(Data shown)

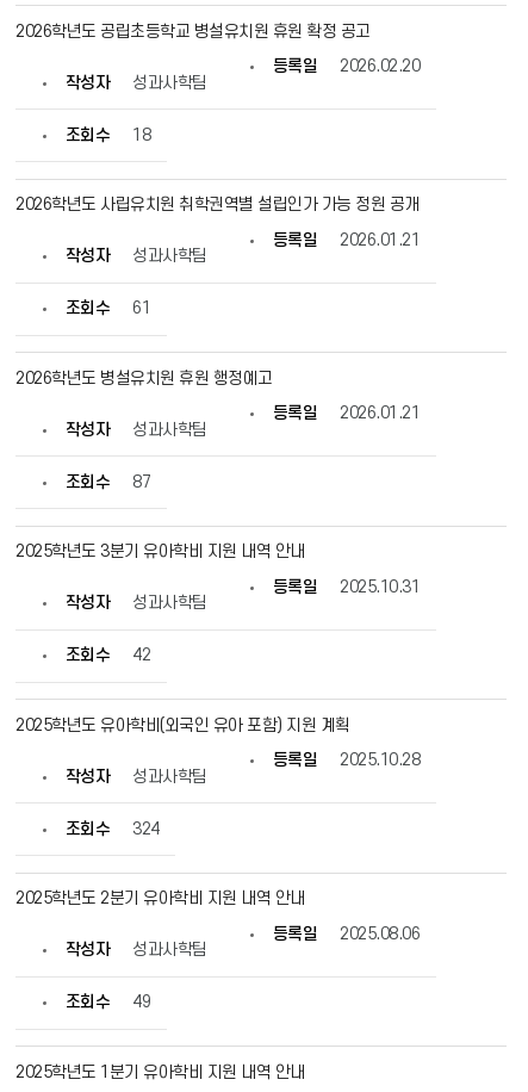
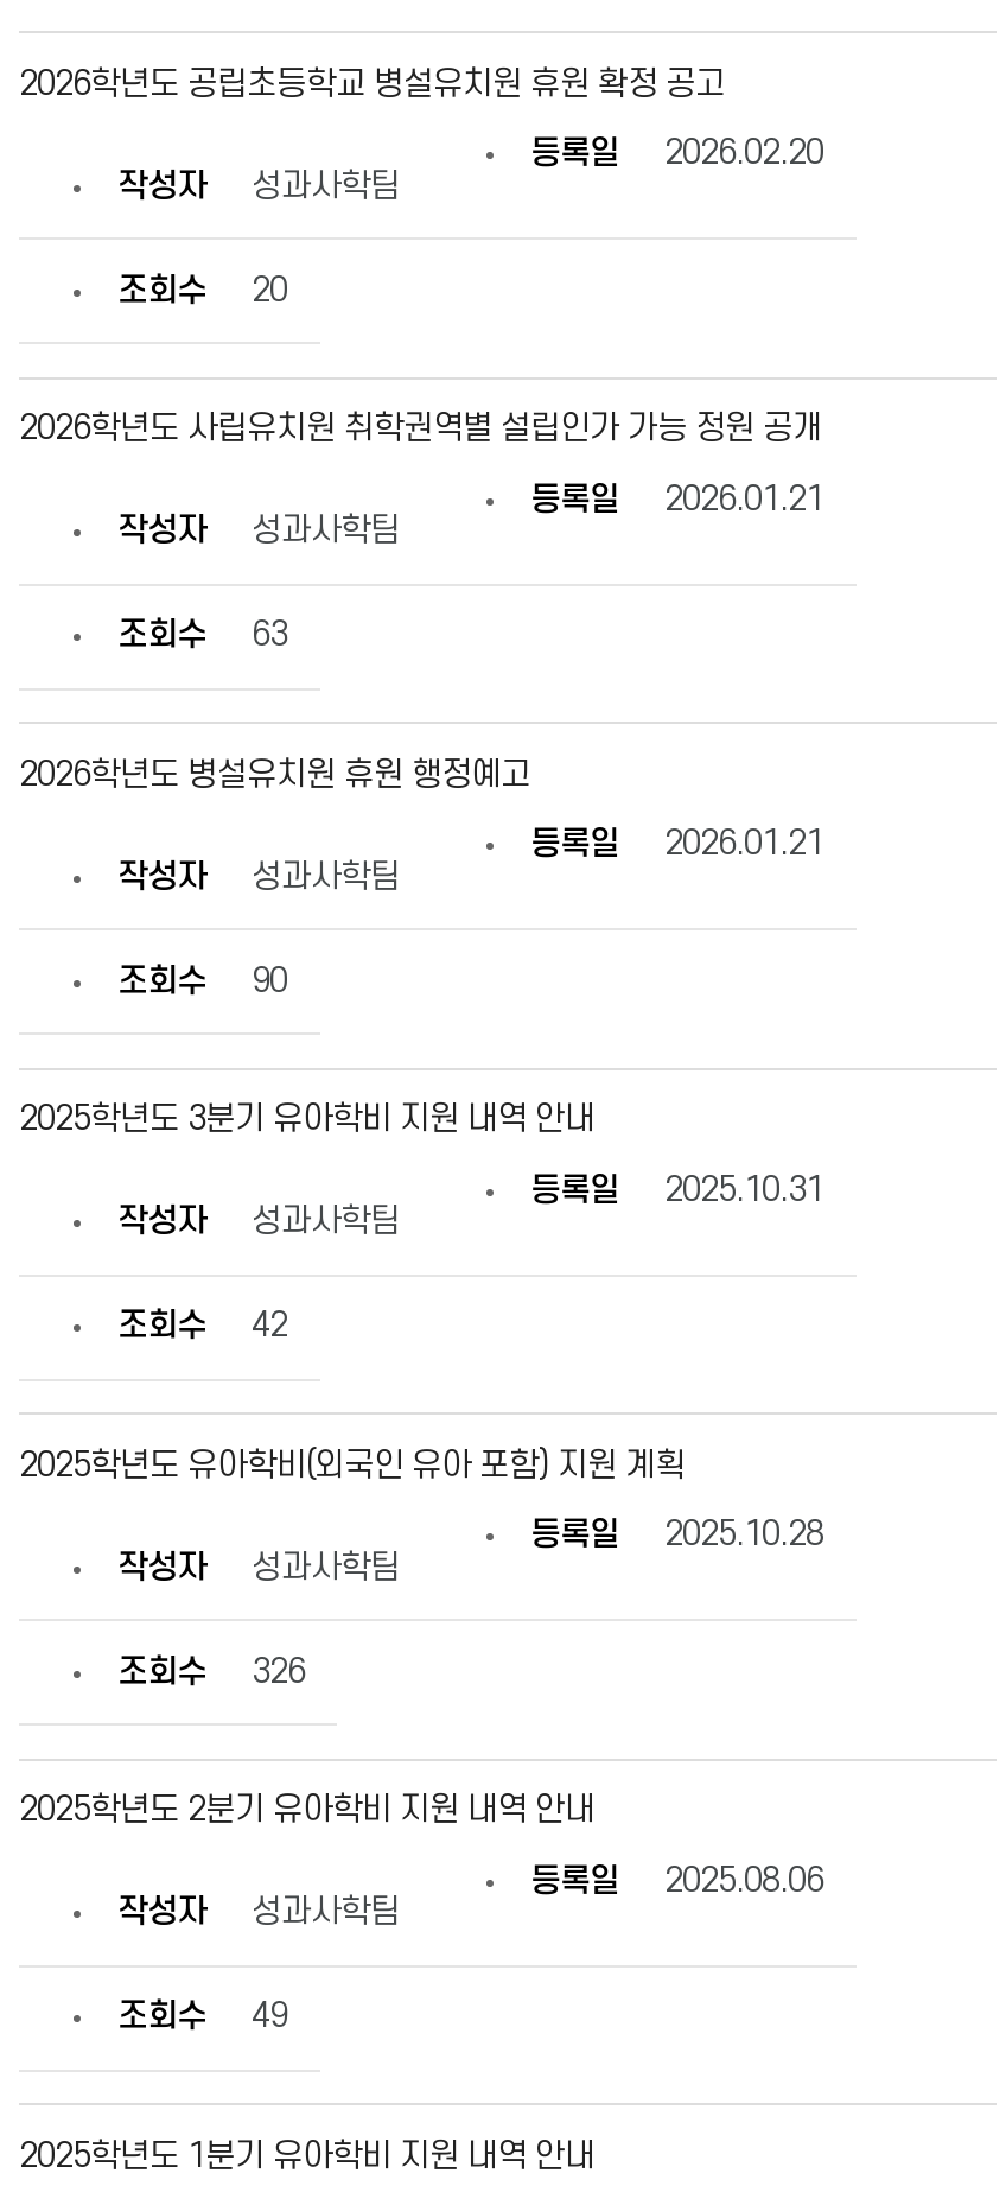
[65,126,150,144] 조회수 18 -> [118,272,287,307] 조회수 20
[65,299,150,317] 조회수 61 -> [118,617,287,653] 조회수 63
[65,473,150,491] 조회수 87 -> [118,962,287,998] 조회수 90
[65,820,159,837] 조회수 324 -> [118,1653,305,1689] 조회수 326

(End Data shown)
(Data shown)

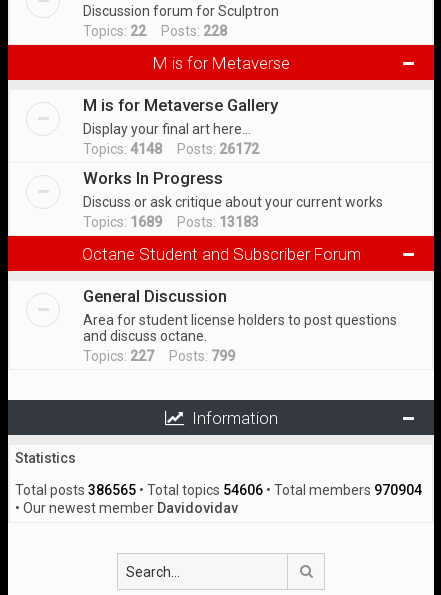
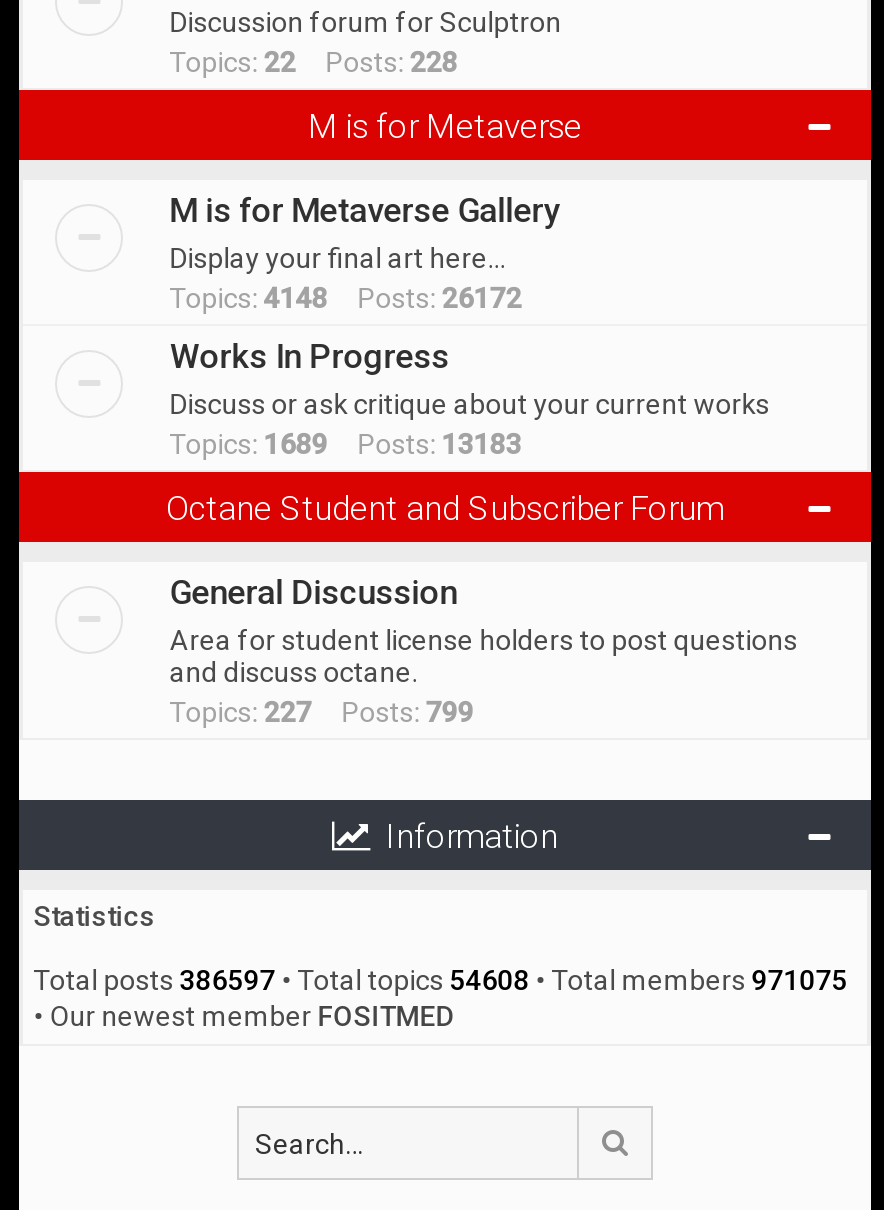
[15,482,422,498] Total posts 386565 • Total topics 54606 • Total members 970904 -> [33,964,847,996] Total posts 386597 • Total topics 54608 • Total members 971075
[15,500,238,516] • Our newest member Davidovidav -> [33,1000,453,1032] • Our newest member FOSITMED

(End Data shown)

- Task goal -
Using the entries above, extract exactly the span from the line with "[65,473,150,491] 조회수 87" to the line with "[65,820,159,837] 조회수 324", both lines included; leave out everything else.

- Solution to the exercise -
[65,473,150,491] 조회수 87 -> [118,962,287,998] 조회수 90
[65,820,159,837] 조회수 324 -> [118,1653,305,1689] 조회수 326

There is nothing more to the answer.